The lines below that include the word "Orientale" are to be reported.

※

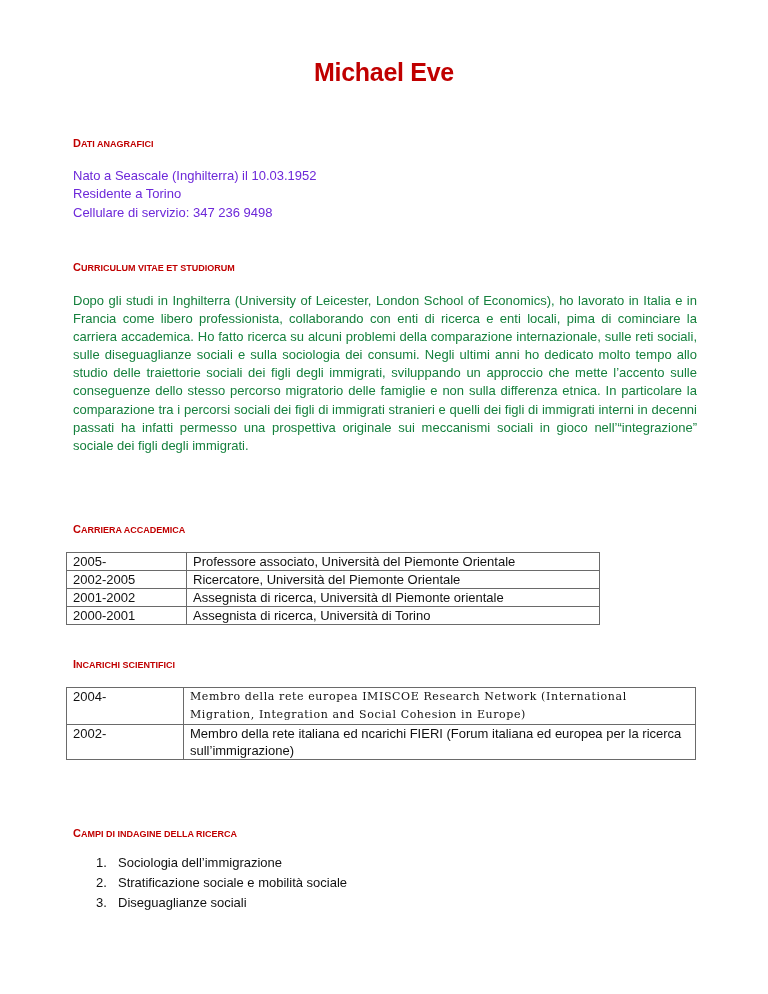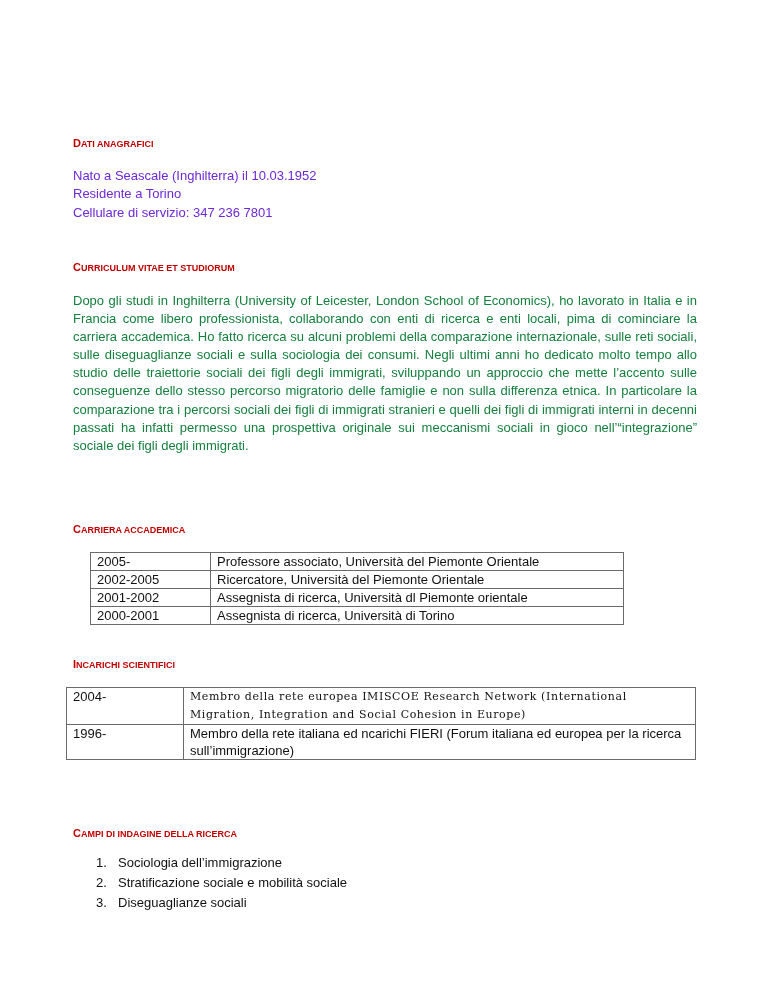--- a/index.html
+++ b/index.html
@@ -23,37 +23,38 @@
   ol.fields { position:absolute; left:73px; top:853px; margin:0; padding:0; list-style:none; font-size:13px; }
   ol.fields li { height:20px; line-height:20px; position:relative; }
   ol.fields .num { position:absolute; left:23px; width:20px; }
   ol.fields .txt { position:absolute; left:45px; white-space:nowrap; }
 </style>
 </head>
 <body>
 
 <div class="page">
 
+  <div class="title">Michael Eve</div>
 
   <div class="heading" style="top:137px;">
     <span class="cap">D</span><span class="sc">ati anagrafici</span>
   </div>
   <div class="line" style="top:167px;">Nato a Seascale (Inghilterra) il 10.03.1952</div>
   <div class="line" style="top:185px;">Residente a Torino</div>
-  <div class="line" style="top:204px;">Cellulare di servizio: 347 236 7801</div>
+  <div class="line" style="top:204px;">Cellulare di servizio: 347 236 9498</div>
 
   <div class="heading" style="top:261px;">
     <span class="cap">C</span><span class="sc">urriculum vitae et studiorum</span>
   </div>
   <div class="para" style="top:292px;">Dopo gli studi in Inghilterra (University of Leicester, London School of Economics), ho lavorato in Italia e in Francia come libero professionista, collaborando con enti di ricerca e enti locali, pima di cominciare la carriera accademica. Ho fatto ricerca su alcuni problemi della comparazione internazionale, sulle reti sociali, sulle diseguaglianze sociali e sulla sociologia dei consumi. Negli ultimi anni ho dedicato molto tempo allo studio delle traiettorie sociali dei figli degli immigrati, sviluppando un approccio che mette l’accento sulle conseguenze dello stesso percorso migratorio delle famiglie e non sulla differenza etnica. In particolare la comparazione tra i percorsi sociali dei figli di immigrati stranieri e quelli dei figli di immigrati interni in decenni passati ha infatti permesso una prospettiva originale sui meccanismi sociali in gioco nell’“integrazione” sociale dei figli degli immigrati.</div>
 
   <div class="heading" style="top:523px;">
     <span class="cap">C</span><span class="sc">arriera accademica</span>
   </div>
-  <table class="cv" style="left:66px; top:552px; width:534px;margin-left:24px;">
+  <table class="cv" style="left:66px; top:552px; width:534px;">
     <tbody>
       <tr>
         <td class="year">2005-</td>
         <td>Professore associato, Università del Piemonte Orientale</td>
       </tr>
       <tr>
         <td class="year">2002-2005</td>
         <td>Ricercatore, Università del Piemonte Orientale</td>
       </tr>
       <tr>
@@ -70,21 +71,21 @@
   <div class="heading" style="top:658px;text-align:right;">
     <span class="cap">I</span><span class="sc">ncarichi scientifici</span>
   </div>
   <table class="cv" style="left:66px; top:687px; width:630px;">
     <tbody>
       <tr>
         <td class="year" style="width:110px;">2004-</td>
         <td class="serif">Membro della rete europea IMISCOE Research Network (International Migration, Integration and Social Cohesion in Europe)</td>
       </tr>
       <tr>
-        <td class="year" style="width:110px;">1996-</td>
+        <td class="year" style="width:110px;">2002-</td>
         <td>Membro della rete italiana ed ncarichi FIERI (Forum italiana ed europea per la ricerca sull’immigrazione)</td>
       </tr>
     </tbody>
   </table>
 
   <div class="heading" style="top:827px;">
     <span class="cap">C</span><span class="sc">ampi di indagine della ricerca</span>
   </div>
   <ol class="fields">
     <li>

※

* [RESPONSE AREA]:
         <td>Professore associato, Università del Piemonte Orientale</td>
         <td>Ricercatore, Università del Piemonte Orientale</td>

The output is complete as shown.